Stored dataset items
########################################
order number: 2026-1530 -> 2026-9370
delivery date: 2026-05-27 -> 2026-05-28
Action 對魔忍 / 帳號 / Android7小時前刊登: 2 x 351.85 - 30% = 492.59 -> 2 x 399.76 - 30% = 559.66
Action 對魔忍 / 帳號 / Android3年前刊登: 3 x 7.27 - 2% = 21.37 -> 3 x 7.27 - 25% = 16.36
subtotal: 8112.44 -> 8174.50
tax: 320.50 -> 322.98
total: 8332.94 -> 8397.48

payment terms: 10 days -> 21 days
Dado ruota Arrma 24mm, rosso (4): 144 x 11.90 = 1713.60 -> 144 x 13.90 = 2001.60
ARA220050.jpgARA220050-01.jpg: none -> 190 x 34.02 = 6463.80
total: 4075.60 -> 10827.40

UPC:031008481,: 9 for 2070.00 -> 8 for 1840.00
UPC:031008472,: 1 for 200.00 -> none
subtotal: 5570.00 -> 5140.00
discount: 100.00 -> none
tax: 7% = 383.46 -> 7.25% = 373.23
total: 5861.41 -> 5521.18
########################################
**WHAT YOU HAVE TO DO**
From the first line of the data through the line with "UPC:031008481,: 9 for", quote each line exactly and add nothing else.

**EXERCISE RESULT**
order number: 2026-1530 -> 2026-9370
delivery date: 2026-05-27 -> 2026-05-28
Action 對魔忍 / 帳號 / Android7小時前刊登: 2 x 351.85 - 30% = 492.59 -> 2 x 399.76 - 30% = 559.66
Action 對魔忍 / 帳號 / Android3年前刊登: 3 x 7.27 - 2% = 21.37 -> 3 x 7.27 - 25% = 16.36
subtotal: 8112.44 -> 8174.50
tax: 320.50 -> 322.98
total: 8332.94 -> 8397.48

payment terms: 10 days -> 21 days
Dado ruota Arrma 24mm, rosso (4): 144 x 11.90 = 1713.60 -> 144 x 13.90 = 2001.60
ARA220050.jpgARA220050-01.jpg: none -> 190 x 34.02 = 6463.80
total: 4075.60 -> 10827.40

UPC:031008481,: 9 for 2070.00 -> 8 for 1840.00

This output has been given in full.